イエスは、そういう迷信を私達に求めません。
そうではなく、人格的な関係を求めるのです。
信仰というのは、そういう神と私達との人格的な関係なのです。
この時に、この女性にとって大事なのは、気付かれずに後ろからそっと衣を
触って、去って行くというのでなく、イエスと人格的に出会うことなので
す。
病気が癒されるということよりも、例え癒されなかったとしてもイエスと人
格的に出会う事の方が大事なのです。
 そこでイエスは、この女性が分からないまま去って行くのを許さないので
す。
そこで、今自分の衣に触った者を必死になって探すのです。
45−46節。

  イエスは言われた、「わたしにさわったのは、だれか」。人々はみな自
  分ではないと言ったので、ペテロが「先生、群衆があなたを取り囲ん
  で、ひしめき合っているのです」と答えた。しかしイエスは言われた、
  「だれかがわたしにさわった。
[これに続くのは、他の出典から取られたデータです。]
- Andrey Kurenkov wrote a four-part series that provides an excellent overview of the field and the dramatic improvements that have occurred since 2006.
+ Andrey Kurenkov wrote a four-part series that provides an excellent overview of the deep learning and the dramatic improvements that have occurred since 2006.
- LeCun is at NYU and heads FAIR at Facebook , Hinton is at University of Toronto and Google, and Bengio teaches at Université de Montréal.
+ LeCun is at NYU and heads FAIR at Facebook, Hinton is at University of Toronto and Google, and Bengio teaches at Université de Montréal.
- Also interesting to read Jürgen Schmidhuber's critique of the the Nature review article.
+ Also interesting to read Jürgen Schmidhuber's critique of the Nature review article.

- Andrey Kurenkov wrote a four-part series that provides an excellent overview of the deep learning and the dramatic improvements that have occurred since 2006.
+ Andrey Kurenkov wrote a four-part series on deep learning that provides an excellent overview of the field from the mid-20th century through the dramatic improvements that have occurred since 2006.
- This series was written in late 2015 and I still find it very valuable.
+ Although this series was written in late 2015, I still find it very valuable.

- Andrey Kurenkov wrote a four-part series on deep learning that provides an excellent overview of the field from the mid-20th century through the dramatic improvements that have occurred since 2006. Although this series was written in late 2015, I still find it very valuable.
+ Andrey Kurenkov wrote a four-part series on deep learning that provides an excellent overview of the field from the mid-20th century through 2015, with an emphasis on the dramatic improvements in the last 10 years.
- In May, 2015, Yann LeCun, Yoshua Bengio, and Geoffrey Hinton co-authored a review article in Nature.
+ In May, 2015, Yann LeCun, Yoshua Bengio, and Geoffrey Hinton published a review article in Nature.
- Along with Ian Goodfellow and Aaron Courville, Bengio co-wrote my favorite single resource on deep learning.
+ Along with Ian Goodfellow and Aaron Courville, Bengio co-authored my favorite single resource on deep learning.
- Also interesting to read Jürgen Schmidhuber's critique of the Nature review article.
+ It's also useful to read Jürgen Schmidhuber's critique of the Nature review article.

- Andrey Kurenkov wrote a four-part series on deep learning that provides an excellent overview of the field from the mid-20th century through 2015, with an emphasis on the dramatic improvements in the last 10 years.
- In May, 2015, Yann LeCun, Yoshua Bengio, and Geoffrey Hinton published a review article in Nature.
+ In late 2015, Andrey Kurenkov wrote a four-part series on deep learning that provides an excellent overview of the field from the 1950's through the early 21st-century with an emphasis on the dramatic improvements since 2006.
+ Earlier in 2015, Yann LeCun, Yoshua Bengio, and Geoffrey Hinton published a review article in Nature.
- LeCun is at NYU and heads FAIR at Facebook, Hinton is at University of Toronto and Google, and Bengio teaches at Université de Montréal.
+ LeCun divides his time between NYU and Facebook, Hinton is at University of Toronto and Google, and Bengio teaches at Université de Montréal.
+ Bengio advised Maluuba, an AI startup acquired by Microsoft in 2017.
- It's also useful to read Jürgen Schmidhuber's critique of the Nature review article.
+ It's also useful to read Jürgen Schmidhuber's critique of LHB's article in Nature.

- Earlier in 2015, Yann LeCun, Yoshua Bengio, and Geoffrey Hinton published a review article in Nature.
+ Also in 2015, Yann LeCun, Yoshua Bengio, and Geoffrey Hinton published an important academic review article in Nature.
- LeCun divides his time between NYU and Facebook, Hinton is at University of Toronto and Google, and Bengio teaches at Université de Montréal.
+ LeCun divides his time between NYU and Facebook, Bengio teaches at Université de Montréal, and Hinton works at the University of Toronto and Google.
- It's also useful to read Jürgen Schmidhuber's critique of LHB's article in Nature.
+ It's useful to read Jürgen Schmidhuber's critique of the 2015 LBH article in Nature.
力がわたしから出て行ったのを感じたの
  だ」。

ここに、必死になって、自分に触った人を求めているイエスの姿がありま
す。
これは、あのいなくなった一匹の羊を一生懸命捜し求める羊飼の姿と重なる
ものがあります。
単なる迷信に終わらせないで、真の信仰を、人格的な出会いを求める姿があ
ります。
人格的な出会いは、私達の方から求める先に、神の側から既に求められてい
るものなのです。
 さて、この熱心に求めるイエスの姿に、この女性は黙っておれなくなりま
した。
私達は、信仰というものは、私達が求めたのだ、と思っているかも知れませ
んが、それ以前に神の側が私達に働きかけて下さっているのです。
それは、聖霊の働きなのです。
神が聖霊を通して熱心に働きかけて下さらないなら、私達はキリストを信じ
る信仰には至らなかったでしょう。
 47節。

  女は隠しきれないのを知って、震えながら進み出て、みまえにひれ伏
  し、イエスにさわった訳と、さわるとたちまちなおったこととを、みん
  なの前で話した。

「震えながら」とありますが、これは恐れということです。
この女は、すべてを知り抜いておられるお方の前で、真実を隠し通そうとし
た罪を恐れたのです。
キリストの前では何も隠すことは出来ません。
しかし、「恐れ」というのは、信仰者の態度です。
神はすべてをご存じです。
この事実の前に、私達は恐れを抱きます。
信仰のない者は、恐れがありません。
人の目さえごまかせばいいと思っているからです。
 さて、この女は、恐れを抱き、そしてすべてをイエスに話したのです。
これは全く信仰的態度と言うことが出来るでしょう。
イエスを信じたからこそすべてのことを話すことが出来たのでしょう。
ここに、この女とイエスとの全く人格的な関係が生じたのです。
衣を触れただけだったら、確かに病気は治ったかも知れませんが、真の救い
はなかったでしょう。
例え、病気が治らなくても、イエスとの人格的な出会いによって、真の救い
を得る方が大事です。
この女性は、イエスの方から出会いを求められ、それに応じて、イエスにす
べてを委ねるという信仰に変えられたのです。
それゆえに、イエスは、

  あなたの信仰があなたを救ったのです。

と言われたのです。
この言葉は、決して、彼女がひそかにイエスの衣にさわったことにたいして
言われたものではありません。
この「救う」というのは、単に病気が癒されるということではありません。
その人の全人格的な救いなのです。
さらにイエスは、この女に

  安心して行きなさい。

と言われました。
この「安心」と訳されている後は、ειρηνηと言いますが、「平安」とも
訳せる言葉です。
この平安は、神との正しい関係にある最も望ましい状態です。
イエスは、これを求めておられるのです。
この女は、病気が治りたい、という熱心さからイエスに近付いて、み衣に触
れたとはいえ、それは決して純粋な信仰ではなく、むしろ迷信的なものでし
た。
しかしイエスは、それをも受け入れ、更に人格的な出会いを通して、本当の
信仰へと、救いへと導かれたのです。
 私達も、純粋な信仰をもっているとは言いがたいと思います。
むしろ、信仰と言いながら、自己中心的な思いが強いです。
しかし、キリストは、私達のそのような不純な信仰を受け入れて、真の信仰へ
と、真の救いへと導いて下さるのです。
このことを覚え、常にキリストと出会うものでありたいと思います。